#### DATA PROVIDED
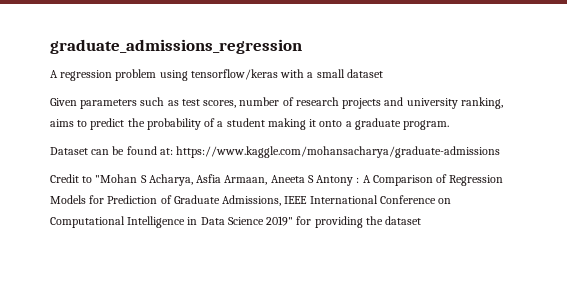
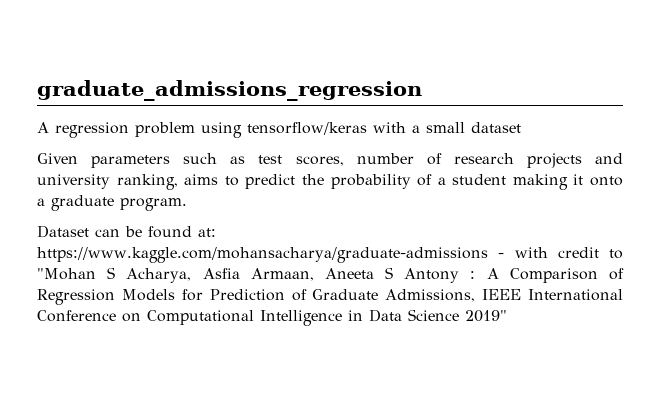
[50,174,79,183] // Credit -> [498,247,599,258] - with credit
[296,216,422,228] for providing the dataset -> (507, 316) none

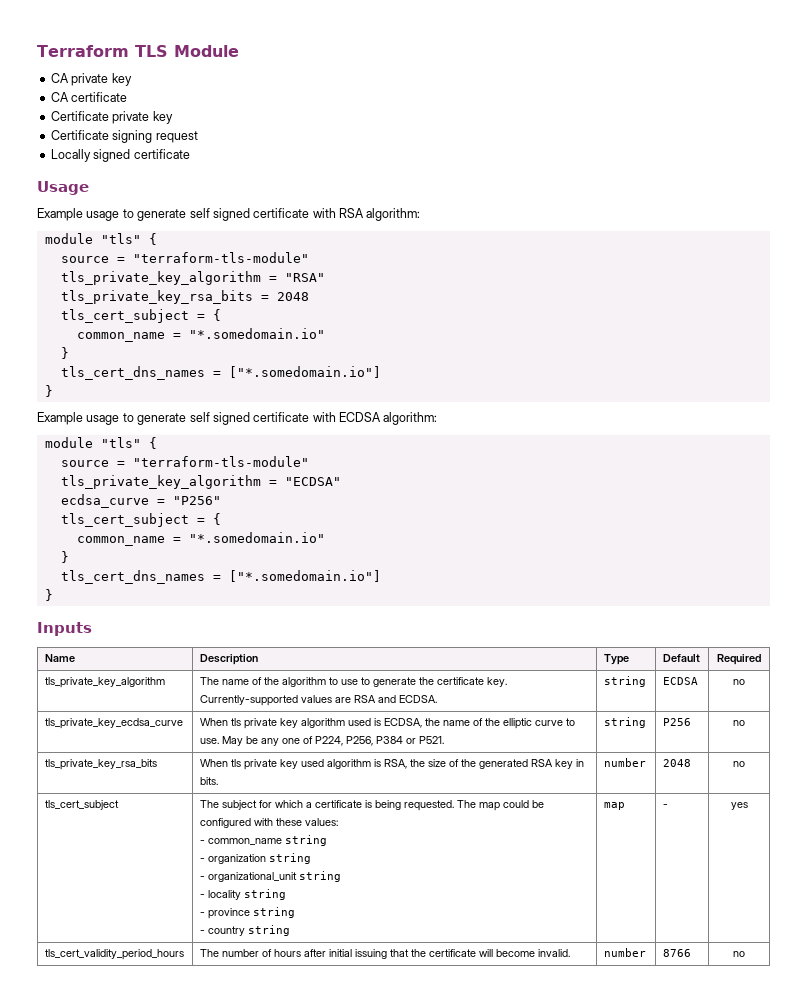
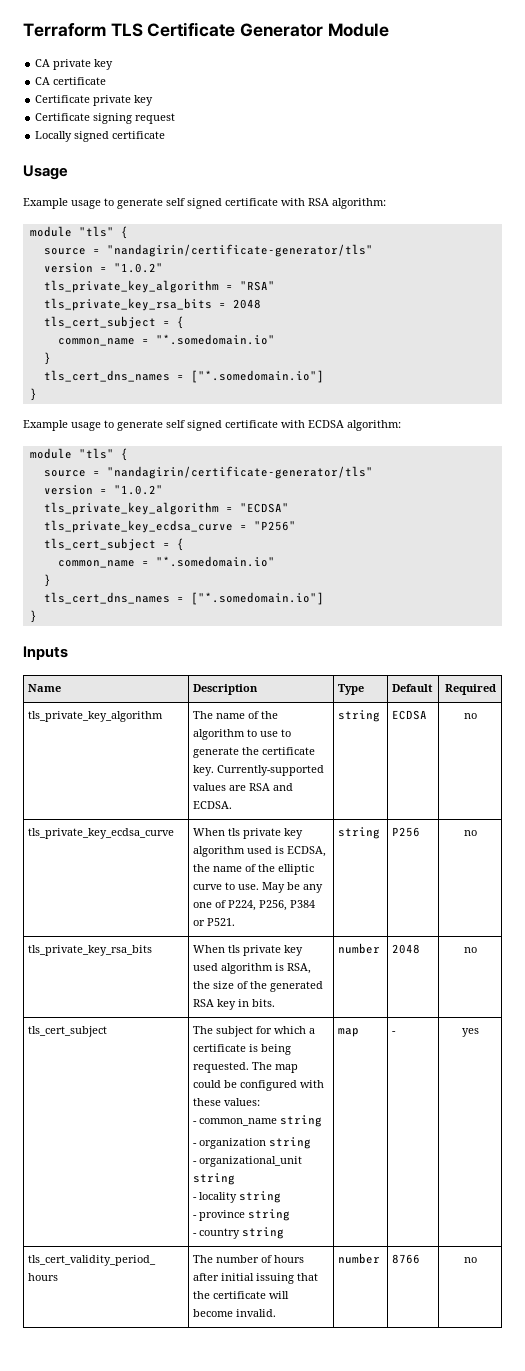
(168, 51) none -> [147,22,324,37] Certificate Generator
[132,252,309,263] "terraform-tls-module" -> [106,244,373,257] [43,263,163,273] "nandagirin/certificate-generator/tls" // version = "1.0.2"
[132,456,309,467] "terraform-tls-module" -> [106,466,373,479] [43,485,163,495] "nandagirin/certificate-generator/tls" // version = "1.0.2"
[60,494,149,508] ecdsa_curve -> [43,520,233,533] tls_private_key_ecdsa_curve

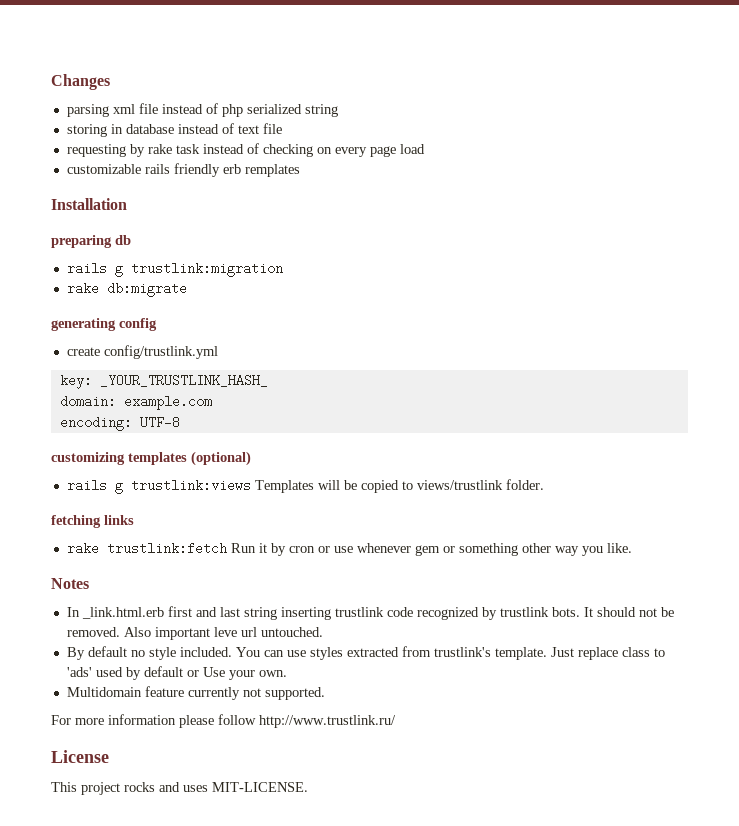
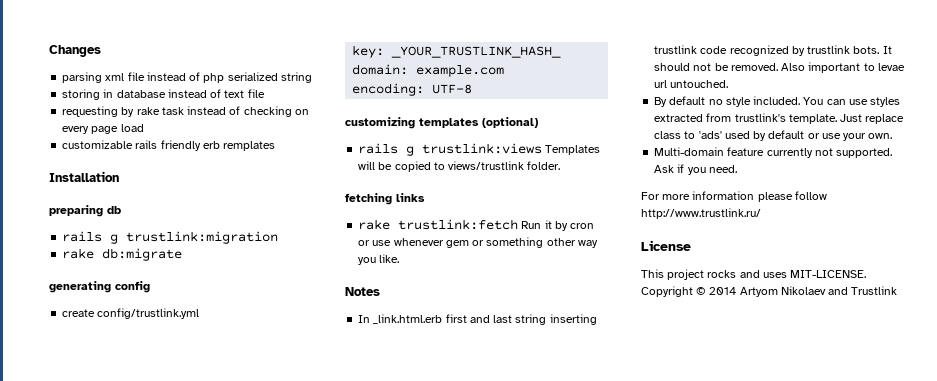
[213,627,237,637] leve -> [863,63,905,71] to levae
[202,667,225,677] Use -> [821,133,841,139] use
[66,687,142,697] Multidomain -> [654,147,725,156] Multi-domain
(325, 693) none -> [654,164,737,175] Ask if you need.
(308, 787) none -> [641,286,898,297] Copyright © 2014 Artyom Nikolaev and Trustlink

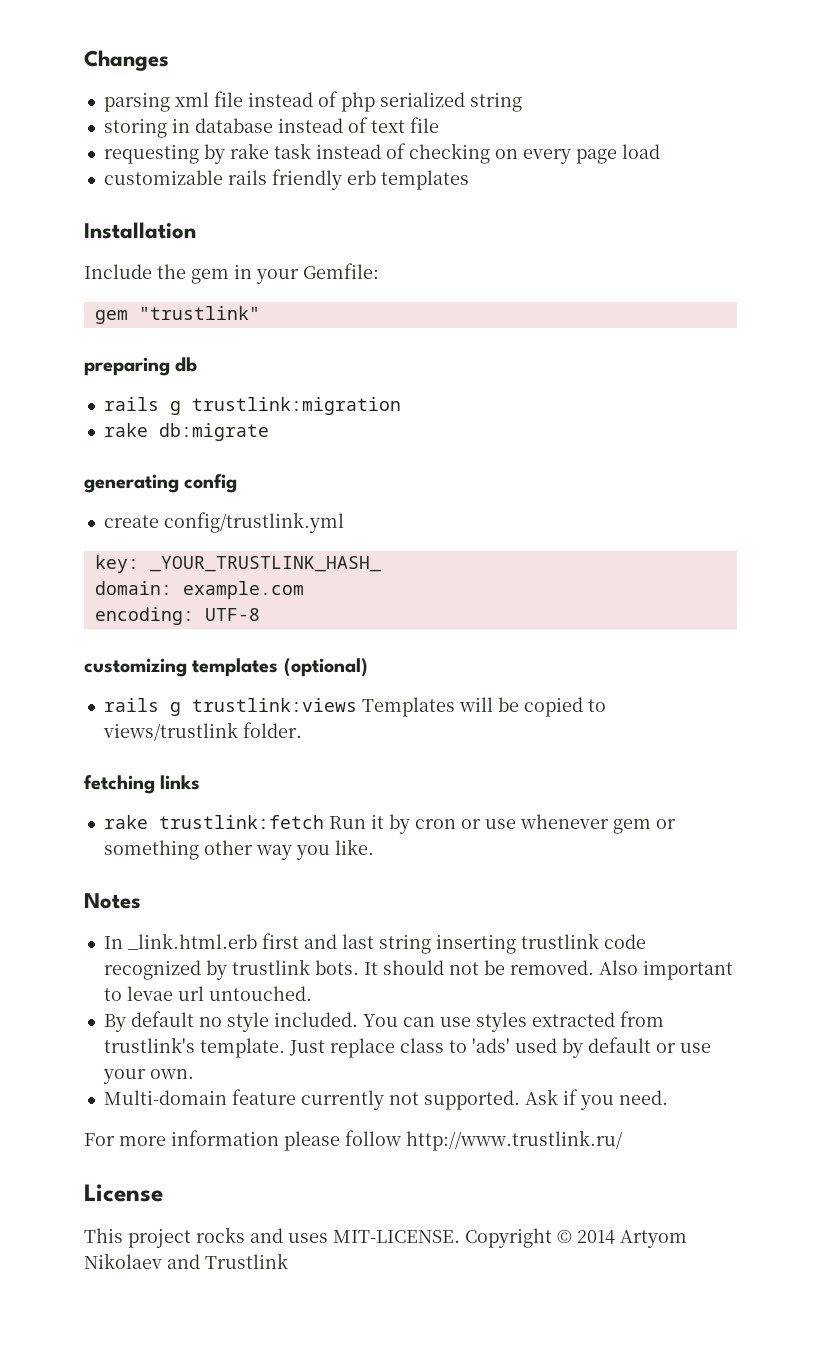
[223,141,276,151] remplates -> [380,170,469,190] templates
(119, 176) none -> [84,263,379,284] [94,306,260,324] // Include the gem in your Gemfile: // gem "trustlink"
########
Exactly repeat only the lines from the one with "[296,216,422,228] for providing" to the closing line above, both included, and omit every picture.

[296,216,422,228] for providing the dataset -> (507, 316) none

(168, 51) none -> [147,22,324,37] Certificate Generator
[132,252,309,263] "terraform-tls-module" -> [106,244,373,257] [43,263,163,273] "nandagirin/certificate-generator/tls" // version = "1.0.2"
[132,456,309,467] "terraform-tls-module" -> [106,466,373,479] [43,485,163,495] "nandagirin/certificate-generator/tls" // version = "1.0.2"
[60,494,149,508] ecdsa_curve -> [43,520,233,533] tls_private_key_ecdsa_curve

[213,627,237,637] leve -> [863,63,905,71] to levae
[202,667,225,677] Use -> [821,133,841,139] use
[66,687,142,697] Multidomain -> [654,147,725,156] Multi-domain
(325, 693) none -> [654,164,737,175] Ask if you need.
(308, 787) none -> [641,286,898,297] Copyright © 2014 Artyom Nikolaev and Trustlink

[223,141,276,151] remplates -> [380,170,469,190] templates
(119, 176) none -> [84,263,379,284] [94,306,260,324] // Include the gem in your Gemfile: // gem "trustlink"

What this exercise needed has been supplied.